Nevertheless, just like you probably have that friend who gleefully munches on the lemons at the dinner table, you might be the person who adores the hyper-acidity of a “blonde” or half-city roast.
Roasts like this are generally preferred by those who have a soft-spot for intense brightness (coffee coffee for acidic) and a lighter body. Lighter roasts also tend to retain more floral and citrus notes characteristic of the coffee’s origin.
However, you should note that many elements of the typical coffee flavor profile are missing from ultra-light roasts. The buttery, caramel notes and as well as the sweeter aromatics are largely absent because they typically only develop after high-heat interacts with the sugars of the coffee.
The acidity, also referred to as “brightness,” of light roasts is a double-edged sword. On one hand, many people prefer the brighter flavor. On the other, high-acid coffees can present potential health concerns.
Acidity directly correlates to the darkness of the roast. Lighter roasts have much higher acidities, with Half City and potentially Blonde Roasts sitting at the highest levels. As the roast darkens, the beans lose their acidity, and the darkest roasts often have a pronounced bitterness.
Dark roasts, with their very mild acidity, tend to score similarly on the pH scale to milk. Also, plain black coffee tends to be near same level as bananas. On the other hand, blonde roasts score between roasts that have unripe beans and tomato juice. So that’s a pretty huge difference!
Is it healthy?
The short answer is not really. Many people actively avoid high-acid coffee due to the averse health effects, instead opting for specifically low-acid coffees. Or, some even use eggshells to reduce a coffee’s acidity.

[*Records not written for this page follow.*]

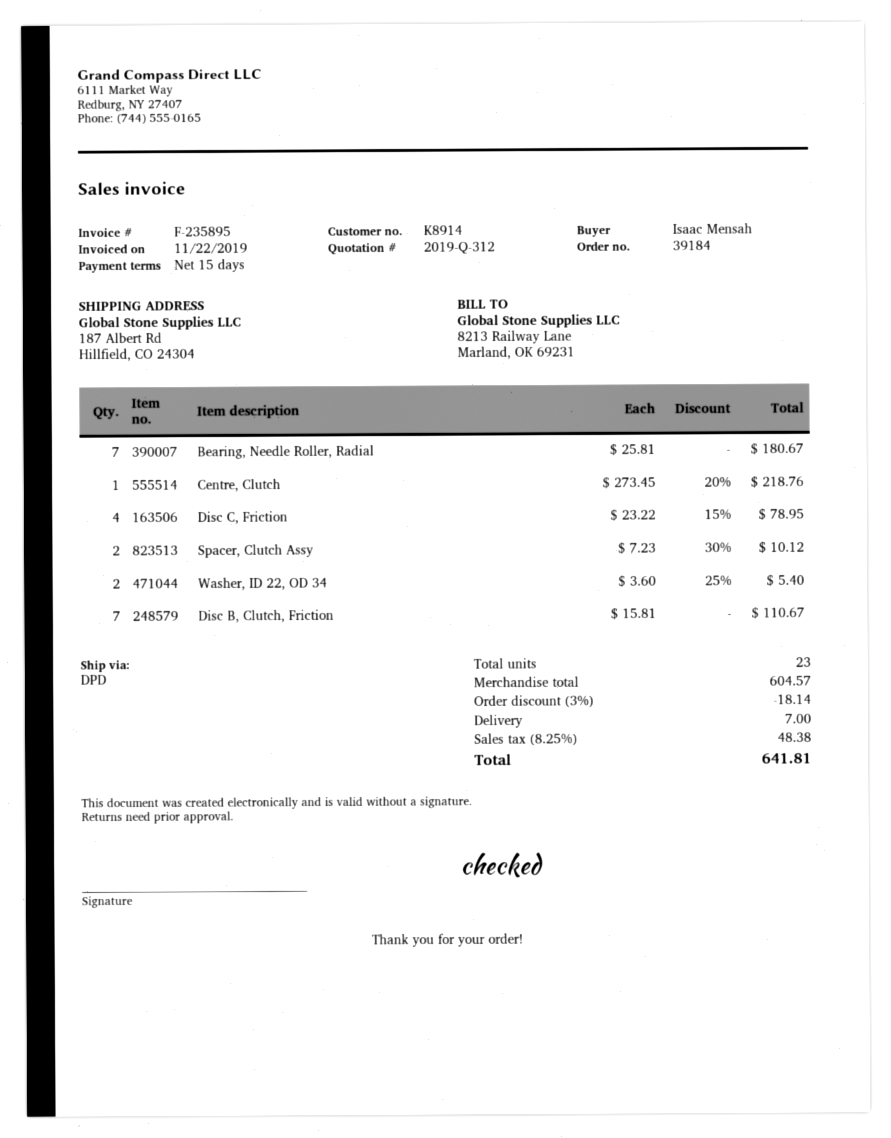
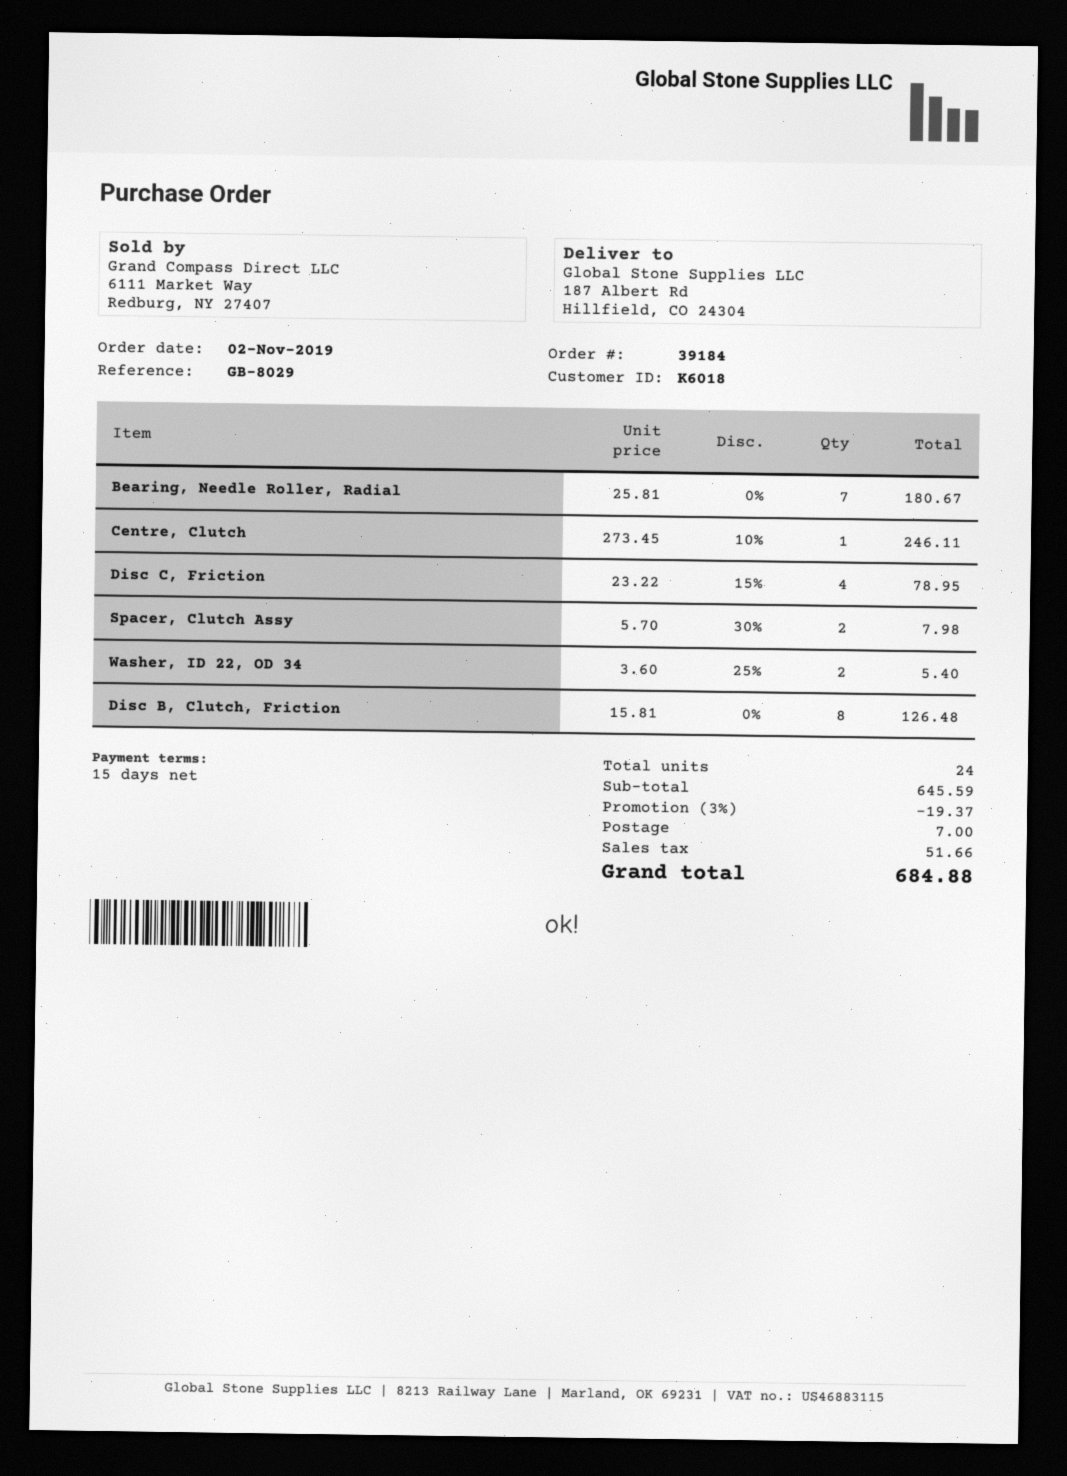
customer number: K8914 -> K6018
Centre, Clutch: 1 x 273.45 - 20% = 218.76 -> 1 x 273.45 - 10% = 246.11
Spacer, Clutch Assy: 2 x 7.23 - 30% = 10.12 -> 2 x 5.70 - 30% = 7.98
Disc B, Clutch, Friction: 7 x 15.81 = 110.67 -> 8 x 15.81 = 126.48
total quantity: 23 -> 24
subtotal: 604.57 -> 645.59
discount: 3% = 18.14 -> 3% = 19.37
tax: 48.38 -> 51.66
total: 641.81 -> 684.88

Furthermore, having an overly acidic diet promotes a plethora of not-so-desirable effects on several systems of the body.
Some metabolic reactions can only be completed with a specific pH. So lowering your pH by consuming a Blonde roast as your daily brew, you might be bringing some unwanted side effects onto yourself.
Obviously, some people are more sensitive to these effects than others, but here are just a few of the things that high metabolic acidity often coincides with: fatigue, poor digestion, muscle and joint pain, various fungal infections, migraines, and some types of kidney stones.
As you may know, all coffee has some health benefits in the form of antioxidants. However, research shows that Blond Roasts could potentially have more of these benefits. There is supposedly a sweet spot for antioxidants during the roasting process.
Green (unroasted) coffee beans have essentially no antioxidant properties; however the roasting process activates the chemical reactions required to make them. This makes lighter roasts a sort of sweet spot for antioxidants. Some even say that the benefits of silverskin on coffee are highest around this type of roast.
However, there isn’t much evidence to indicate that a blonde roast is significantly different from other light roasts. So while it may have more antioxidant potential than some darker roasts, it likely isn’t too far off from a City roast that has less acidity.
When looking for a blonde roast, your best bet is to just look at the beans. you’re buying. If you do genuinely want to try a blonde-like roast, you may also find it under the name half-city or cinnamon roast. However, we recommend not using roasts like these for your everyday brew.
On the other hand, if you’re already enjoying a “Blonde” roast and wanted to know more, our advice is still to check out the color of your beans. You may find that they are actually a regular light or medium roast.